Tag Archives: new birth

Jesus the Spokesman

When the eastern sages asked Herod where Jesus was to be born his advisers looked to a prophet for the answer. Who better to turn to that one of God’s spokesmen? For the King of the Jews who was born was God’s Anointed King and over the centuries since God had first announced his coming, God’s spokesmen had foretold his life in great detail.

The prophets of ancient Israel did not merely foretell the future, they spoke God’s words. Open any of their books and see “thus says the Lord” on every page (e.g. Amos 1:3, 6, 9, 11, 13). Sometimes they said “hear the word of the Lord” (e.g. Amos 3:1) or concluded “declares the Lord” (e.g. Amos 2:11, 16). Israel’s prophets were God’s messengers with God’s message. They did not speak for themselves, but for God. “Long ago, at many times and in many ways, God spoke to our fathers by the prophets” (Hebrews 1:1).

Little did Herod’s religious advisers realise that the promised Anointed King would be God’s greatest spokesman. “But in these last days,” Hebrews continues, “he has spoken to us by his Son, whom he appointed the heir of all things, through whom also he created the world.” (Hebrews 1:2) Until the birth of Jesus, the greatest Israelite prophet had been Moses. He spoke for God, giving the people of Israel God’s Law. In fact, he spoke face to face with God (Exodus 33:11). No other prophet was so privileged.

In one of his farewell addresses to Israel Moses had predicted the coming of a prophet, greater even than himself (Deuteronomy 18:15-22). Now at Bethlehem that prophet had come. And true to his calling, when he began his public ministry thirty years later Jesus spoke for God, but not as the former prophets. He went beyond “thus says the Lord”. Time and again he prefaced his message with the words, “Truly, truly, I say to you” (e.g. John 3:5; 5:19, 24, 25).

The religious leaders heard blasphemy in those words. And so they should have, but that he was no mortal prophet. He was the very Word of God in the flesh (John 1:14). He alone could say such words without blaspheming. The Messenger was the Message.

Christmas is a time to remember the birth of Jesus, God’s last word (Hebrews 1:2). He was born on earth, a real human being. Yet he was born from above by the intervention of the Holy Spirit (Luke 1:35). In a famous encounter with Nicodemus, Jesus told him, “Truly, truly, I say to you, unless one is born from above [or, again] he cannot see the kingdom of God” (John 3:3). Nicodemus was the chief rabbi, but even he wasn’t good enough to see God, because God’s kingdom is not for good, religious people. It is only for those who have been born again from above. God’s Kingdom is not for those who merit by their outstanding character or deeds. It is for flawed people who recognize their unworthiness. So everyone needs that second birth because everyone is flawed by sin, and thus barred from heaven and cut off from God’s presence. Only a second birth from above can enable flawed people to enter the Kingdom of God.

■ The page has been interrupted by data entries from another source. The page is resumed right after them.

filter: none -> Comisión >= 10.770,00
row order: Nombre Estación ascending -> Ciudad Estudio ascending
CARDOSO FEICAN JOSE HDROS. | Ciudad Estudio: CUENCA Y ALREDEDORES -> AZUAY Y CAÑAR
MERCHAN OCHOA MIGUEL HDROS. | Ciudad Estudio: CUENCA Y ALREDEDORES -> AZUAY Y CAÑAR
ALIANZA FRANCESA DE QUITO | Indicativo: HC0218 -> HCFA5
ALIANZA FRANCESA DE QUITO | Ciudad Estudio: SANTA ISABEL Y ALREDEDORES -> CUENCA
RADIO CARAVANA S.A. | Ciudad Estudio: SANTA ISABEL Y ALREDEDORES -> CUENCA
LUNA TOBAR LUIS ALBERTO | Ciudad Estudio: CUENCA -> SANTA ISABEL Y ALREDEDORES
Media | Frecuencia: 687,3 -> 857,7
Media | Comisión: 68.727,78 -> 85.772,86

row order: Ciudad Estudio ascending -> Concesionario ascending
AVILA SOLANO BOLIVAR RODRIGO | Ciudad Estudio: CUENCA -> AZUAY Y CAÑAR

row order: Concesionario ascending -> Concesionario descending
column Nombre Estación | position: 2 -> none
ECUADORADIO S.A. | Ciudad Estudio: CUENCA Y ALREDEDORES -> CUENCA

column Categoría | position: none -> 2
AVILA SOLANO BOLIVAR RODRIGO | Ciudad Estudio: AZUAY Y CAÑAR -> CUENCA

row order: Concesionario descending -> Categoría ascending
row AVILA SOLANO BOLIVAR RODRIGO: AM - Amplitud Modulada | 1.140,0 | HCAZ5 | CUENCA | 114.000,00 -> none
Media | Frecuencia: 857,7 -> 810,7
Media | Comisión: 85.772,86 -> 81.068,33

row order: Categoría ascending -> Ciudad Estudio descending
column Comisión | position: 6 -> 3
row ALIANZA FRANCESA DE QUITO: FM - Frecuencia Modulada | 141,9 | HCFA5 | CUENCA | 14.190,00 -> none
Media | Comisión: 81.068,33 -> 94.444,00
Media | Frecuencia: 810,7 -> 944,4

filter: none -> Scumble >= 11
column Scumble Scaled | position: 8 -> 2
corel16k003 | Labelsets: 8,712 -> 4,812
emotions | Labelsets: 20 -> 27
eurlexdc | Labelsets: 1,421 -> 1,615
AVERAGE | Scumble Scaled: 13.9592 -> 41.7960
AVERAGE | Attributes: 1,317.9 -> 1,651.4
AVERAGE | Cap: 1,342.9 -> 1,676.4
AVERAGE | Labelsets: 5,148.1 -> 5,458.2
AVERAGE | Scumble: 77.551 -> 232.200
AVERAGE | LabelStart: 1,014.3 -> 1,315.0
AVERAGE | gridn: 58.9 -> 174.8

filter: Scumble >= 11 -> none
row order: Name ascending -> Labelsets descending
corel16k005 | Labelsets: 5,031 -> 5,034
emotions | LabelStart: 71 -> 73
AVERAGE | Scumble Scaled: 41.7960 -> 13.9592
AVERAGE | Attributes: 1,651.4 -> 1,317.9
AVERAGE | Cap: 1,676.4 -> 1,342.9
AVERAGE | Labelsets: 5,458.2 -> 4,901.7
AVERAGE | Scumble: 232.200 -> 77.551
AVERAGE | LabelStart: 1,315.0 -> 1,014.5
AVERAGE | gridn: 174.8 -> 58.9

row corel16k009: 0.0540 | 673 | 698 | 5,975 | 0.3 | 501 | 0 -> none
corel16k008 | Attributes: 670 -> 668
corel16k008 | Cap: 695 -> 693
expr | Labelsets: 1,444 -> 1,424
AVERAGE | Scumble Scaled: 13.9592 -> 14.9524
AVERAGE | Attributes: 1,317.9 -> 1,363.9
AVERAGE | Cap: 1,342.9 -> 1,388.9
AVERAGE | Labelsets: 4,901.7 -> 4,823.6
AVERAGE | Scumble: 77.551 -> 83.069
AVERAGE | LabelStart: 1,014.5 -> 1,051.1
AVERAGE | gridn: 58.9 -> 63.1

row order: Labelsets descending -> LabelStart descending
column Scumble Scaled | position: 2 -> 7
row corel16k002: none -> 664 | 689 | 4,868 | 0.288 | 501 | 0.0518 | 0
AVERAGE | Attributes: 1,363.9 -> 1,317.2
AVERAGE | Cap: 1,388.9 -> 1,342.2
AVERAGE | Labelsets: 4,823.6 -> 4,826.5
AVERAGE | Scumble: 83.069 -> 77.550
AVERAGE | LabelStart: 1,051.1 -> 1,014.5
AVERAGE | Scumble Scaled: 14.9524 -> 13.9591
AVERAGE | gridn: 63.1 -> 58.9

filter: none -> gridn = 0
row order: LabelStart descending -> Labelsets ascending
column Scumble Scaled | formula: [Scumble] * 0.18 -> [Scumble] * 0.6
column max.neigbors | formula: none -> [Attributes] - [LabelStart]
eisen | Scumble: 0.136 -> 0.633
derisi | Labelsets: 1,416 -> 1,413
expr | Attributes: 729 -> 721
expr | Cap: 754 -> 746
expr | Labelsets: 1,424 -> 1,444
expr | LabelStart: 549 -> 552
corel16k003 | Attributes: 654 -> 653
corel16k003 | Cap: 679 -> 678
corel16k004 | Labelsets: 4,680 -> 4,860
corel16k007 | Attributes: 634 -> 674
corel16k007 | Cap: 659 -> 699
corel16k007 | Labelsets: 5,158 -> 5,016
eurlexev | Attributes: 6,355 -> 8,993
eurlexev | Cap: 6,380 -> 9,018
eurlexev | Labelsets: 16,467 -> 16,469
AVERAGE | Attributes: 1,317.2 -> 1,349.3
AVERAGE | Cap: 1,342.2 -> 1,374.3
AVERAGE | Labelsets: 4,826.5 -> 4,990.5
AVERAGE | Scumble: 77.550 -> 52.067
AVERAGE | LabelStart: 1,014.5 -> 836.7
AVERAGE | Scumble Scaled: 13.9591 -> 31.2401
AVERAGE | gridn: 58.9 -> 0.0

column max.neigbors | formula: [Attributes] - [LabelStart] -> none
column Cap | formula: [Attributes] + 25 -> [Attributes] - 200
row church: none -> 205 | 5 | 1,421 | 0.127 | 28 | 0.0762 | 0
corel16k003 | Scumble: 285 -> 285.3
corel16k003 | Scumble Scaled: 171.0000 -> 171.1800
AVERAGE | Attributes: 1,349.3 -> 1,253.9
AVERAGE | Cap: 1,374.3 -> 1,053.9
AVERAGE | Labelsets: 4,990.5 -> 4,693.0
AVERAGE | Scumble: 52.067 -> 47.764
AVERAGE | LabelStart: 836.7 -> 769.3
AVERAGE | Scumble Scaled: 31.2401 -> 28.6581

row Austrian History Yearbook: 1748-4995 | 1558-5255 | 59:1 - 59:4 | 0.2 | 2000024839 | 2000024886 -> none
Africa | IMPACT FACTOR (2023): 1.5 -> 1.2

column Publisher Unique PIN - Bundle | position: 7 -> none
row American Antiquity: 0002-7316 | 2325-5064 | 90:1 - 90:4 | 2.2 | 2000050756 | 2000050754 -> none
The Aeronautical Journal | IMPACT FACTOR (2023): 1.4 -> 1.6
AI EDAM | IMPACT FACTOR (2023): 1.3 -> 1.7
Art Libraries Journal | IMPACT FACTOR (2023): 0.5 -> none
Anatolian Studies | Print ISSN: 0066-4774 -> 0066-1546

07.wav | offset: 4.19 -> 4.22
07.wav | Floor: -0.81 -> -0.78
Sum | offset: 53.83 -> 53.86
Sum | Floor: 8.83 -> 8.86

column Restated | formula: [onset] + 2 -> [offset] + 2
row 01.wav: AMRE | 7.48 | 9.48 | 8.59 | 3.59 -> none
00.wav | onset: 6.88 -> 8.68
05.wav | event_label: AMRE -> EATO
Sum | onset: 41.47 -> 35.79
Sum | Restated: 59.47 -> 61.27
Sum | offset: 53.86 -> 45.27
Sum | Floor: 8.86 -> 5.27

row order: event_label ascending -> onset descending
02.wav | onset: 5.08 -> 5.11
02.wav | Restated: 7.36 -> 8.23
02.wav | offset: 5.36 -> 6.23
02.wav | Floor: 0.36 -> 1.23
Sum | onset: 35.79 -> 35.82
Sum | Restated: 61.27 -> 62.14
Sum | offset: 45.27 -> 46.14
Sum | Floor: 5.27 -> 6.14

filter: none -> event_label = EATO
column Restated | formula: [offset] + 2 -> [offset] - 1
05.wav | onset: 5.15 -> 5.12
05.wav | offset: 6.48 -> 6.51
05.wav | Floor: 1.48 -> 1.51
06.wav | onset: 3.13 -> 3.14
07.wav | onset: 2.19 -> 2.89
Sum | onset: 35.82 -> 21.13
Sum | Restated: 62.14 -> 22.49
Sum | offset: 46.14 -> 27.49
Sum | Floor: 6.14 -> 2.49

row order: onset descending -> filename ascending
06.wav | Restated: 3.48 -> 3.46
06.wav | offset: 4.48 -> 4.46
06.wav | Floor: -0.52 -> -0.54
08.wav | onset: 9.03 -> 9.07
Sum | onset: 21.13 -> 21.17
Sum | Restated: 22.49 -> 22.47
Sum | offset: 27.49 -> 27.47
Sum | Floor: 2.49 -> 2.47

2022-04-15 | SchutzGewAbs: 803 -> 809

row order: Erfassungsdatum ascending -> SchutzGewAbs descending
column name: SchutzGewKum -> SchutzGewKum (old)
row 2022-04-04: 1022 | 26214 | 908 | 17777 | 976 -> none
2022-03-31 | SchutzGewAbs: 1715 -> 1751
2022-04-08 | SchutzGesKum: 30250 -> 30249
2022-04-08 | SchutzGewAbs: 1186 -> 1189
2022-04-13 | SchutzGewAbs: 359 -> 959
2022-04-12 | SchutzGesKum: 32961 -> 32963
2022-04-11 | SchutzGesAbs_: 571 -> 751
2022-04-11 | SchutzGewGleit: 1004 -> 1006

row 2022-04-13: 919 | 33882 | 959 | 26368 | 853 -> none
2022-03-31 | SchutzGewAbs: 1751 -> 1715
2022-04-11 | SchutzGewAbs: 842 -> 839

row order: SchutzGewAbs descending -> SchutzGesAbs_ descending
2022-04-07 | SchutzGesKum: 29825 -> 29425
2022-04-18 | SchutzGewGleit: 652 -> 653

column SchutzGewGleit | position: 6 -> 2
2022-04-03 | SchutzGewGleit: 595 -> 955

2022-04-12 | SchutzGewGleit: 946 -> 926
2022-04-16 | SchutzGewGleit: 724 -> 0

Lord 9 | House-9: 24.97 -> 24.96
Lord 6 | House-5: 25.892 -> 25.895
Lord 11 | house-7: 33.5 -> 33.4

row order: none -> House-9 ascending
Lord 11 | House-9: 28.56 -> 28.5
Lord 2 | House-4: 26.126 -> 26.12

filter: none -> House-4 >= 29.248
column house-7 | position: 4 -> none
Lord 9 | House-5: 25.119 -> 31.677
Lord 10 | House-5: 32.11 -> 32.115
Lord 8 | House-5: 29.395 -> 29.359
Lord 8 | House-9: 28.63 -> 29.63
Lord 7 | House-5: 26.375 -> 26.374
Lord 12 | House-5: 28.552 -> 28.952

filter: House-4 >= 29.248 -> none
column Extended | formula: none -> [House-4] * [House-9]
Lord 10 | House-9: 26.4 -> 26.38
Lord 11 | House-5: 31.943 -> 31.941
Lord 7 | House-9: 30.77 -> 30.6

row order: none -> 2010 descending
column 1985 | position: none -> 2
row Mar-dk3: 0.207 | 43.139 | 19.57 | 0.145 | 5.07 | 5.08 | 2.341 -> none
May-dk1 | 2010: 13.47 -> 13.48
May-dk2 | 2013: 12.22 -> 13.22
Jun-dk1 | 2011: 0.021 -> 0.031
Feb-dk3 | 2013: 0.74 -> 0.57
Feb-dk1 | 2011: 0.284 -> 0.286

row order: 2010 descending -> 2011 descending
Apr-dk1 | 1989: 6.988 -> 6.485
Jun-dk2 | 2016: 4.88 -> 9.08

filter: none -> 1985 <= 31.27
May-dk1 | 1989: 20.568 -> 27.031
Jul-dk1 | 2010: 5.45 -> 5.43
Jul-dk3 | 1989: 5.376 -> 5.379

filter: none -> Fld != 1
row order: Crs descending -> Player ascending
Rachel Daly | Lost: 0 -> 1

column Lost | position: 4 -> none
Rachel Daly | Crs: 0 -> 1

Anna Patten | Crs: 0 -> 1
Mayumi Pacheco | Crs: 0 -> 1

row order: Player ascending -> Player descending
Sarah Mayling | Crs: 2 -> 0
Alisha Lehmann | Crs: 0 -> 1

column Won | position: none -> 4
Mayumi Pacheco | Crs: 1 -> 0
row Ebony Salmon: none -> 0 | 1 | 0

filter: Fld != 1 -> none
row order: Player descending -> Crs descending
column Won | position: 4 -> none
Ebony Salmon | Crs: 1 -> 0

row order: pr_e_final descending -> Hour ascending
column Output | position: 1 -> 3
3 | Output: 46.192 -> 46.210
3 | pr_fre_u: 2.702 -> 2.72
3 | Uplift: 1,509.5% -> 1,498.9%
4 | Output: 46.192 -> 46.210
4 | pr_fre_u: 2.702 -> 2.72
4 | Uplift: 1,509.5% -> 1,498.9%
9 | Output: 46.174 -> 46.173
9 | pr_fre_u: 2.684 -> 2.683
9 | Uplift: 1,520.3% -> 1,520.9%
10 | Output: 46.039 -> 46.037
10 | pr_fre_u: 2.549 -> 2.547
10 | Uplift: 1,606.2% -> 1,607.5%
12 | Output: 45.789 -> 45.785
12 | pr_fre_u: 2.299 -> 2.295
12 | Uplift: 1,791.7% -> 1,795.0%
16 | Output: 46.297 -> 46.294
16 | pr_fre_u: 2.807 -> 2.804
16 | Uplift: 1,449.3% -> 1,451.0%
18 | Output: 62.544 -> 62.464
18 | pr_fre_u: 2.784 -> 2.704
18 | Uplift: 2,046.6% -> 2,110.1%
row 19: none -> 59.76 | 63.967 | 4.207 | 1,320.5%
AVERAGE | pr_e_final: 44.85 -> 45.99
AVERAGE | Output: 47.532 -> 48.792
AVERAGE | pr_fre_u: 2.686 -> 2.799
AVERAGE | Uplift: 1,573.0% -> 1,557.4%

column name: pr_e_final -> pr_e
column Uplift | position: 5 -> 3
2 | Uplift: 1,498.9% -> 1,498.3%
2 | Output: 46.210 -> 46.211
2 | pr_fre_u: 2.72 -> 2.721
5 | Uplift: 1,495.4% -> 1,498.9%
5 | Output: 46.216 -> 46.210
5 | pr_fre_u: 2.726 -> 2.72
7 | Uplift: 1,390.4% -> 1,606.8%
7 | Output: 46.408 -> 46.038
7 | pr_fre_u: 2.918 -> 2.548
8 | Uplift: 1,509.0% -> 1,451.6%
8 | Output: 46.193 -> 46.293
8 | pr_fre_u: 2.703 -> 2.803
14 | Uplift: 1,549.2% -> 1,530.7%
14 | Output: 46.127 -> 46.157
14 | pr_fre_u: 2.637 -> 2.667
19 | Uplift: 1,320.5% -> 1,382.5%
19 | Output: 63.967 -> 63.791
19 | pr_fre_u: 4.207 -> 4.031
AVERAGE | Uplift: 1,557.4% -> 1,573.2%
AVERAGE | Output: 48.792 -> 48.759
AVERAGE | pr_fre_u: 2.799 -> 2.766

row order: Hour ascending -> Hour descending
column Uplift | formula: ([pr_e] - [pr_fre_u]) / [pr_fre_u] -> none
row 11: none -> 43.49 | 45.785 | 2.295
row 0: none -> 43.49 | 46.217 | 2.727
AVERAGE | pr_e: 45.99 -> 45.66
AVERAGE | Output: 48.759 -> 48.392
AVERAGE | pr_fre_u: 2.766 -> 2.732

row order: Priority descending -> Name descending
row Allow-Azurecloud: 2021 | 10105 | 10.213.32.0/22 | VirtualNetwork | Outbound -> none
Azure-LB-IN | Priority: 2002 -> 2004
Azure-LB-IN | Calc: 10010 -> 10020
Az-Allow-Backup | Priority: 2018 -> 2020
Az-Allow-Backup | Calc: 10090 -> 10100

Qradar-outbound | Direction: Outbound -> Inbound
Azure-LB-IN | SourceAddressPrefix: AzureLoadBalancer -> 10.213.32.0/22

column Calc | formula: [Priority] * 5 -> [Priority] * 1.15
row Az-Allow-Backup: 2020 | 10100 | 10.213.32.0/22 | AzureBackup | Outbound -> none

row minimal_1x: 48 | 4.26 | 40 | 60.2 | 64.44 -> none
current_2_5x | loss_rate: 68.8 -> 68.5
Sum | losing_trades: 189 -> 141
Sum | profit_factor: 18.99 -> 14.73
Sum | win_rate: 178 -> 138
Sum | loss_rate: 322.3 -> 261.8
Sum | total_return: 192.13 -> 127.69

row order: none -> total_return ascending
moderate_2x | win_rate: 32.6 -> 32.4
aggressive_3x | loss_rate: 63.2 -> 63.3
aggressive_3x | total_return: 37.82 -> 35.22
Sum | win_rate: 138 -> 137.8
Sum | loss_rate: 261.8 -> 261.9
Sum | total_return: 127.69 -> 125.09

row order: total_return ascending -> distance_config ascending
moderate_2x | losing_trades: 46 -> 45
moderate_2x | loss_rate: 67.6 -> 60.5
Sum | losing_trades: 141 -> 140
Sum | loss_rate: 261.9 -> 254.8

Jesus the Spokesman was born that we might be born from above. As the apostle Peter reminds his Christian friends, “you have been born again, not of perishable seed but of imperishable, through the living and abiding word of God.” (1 Peter 1:23) Jesus is the Word of God, the Messenger who is the Message. God has caused his children “to be born again to a living hope through the resurrection of Jesus Christ from the dead” (1 Peter 1:3).

As I remember Jesus’ birth this Christmas I am compelled to consider my own birth. Have I been born again, from above? The Good News of Christmas is that you can be born into God’s family and enter God’s Kingdom because Jesus has been born, has died, and has risen again. Only through believing in Jesus and trusting in his sacrificial death can we enter God’s family and his kingdom. As Jesus himself said, “Whoever believes in [me] may have eternal life.” (John 3:15)


This was first posted at Gilnahirk Baptist Web site on 12 Dec 2010.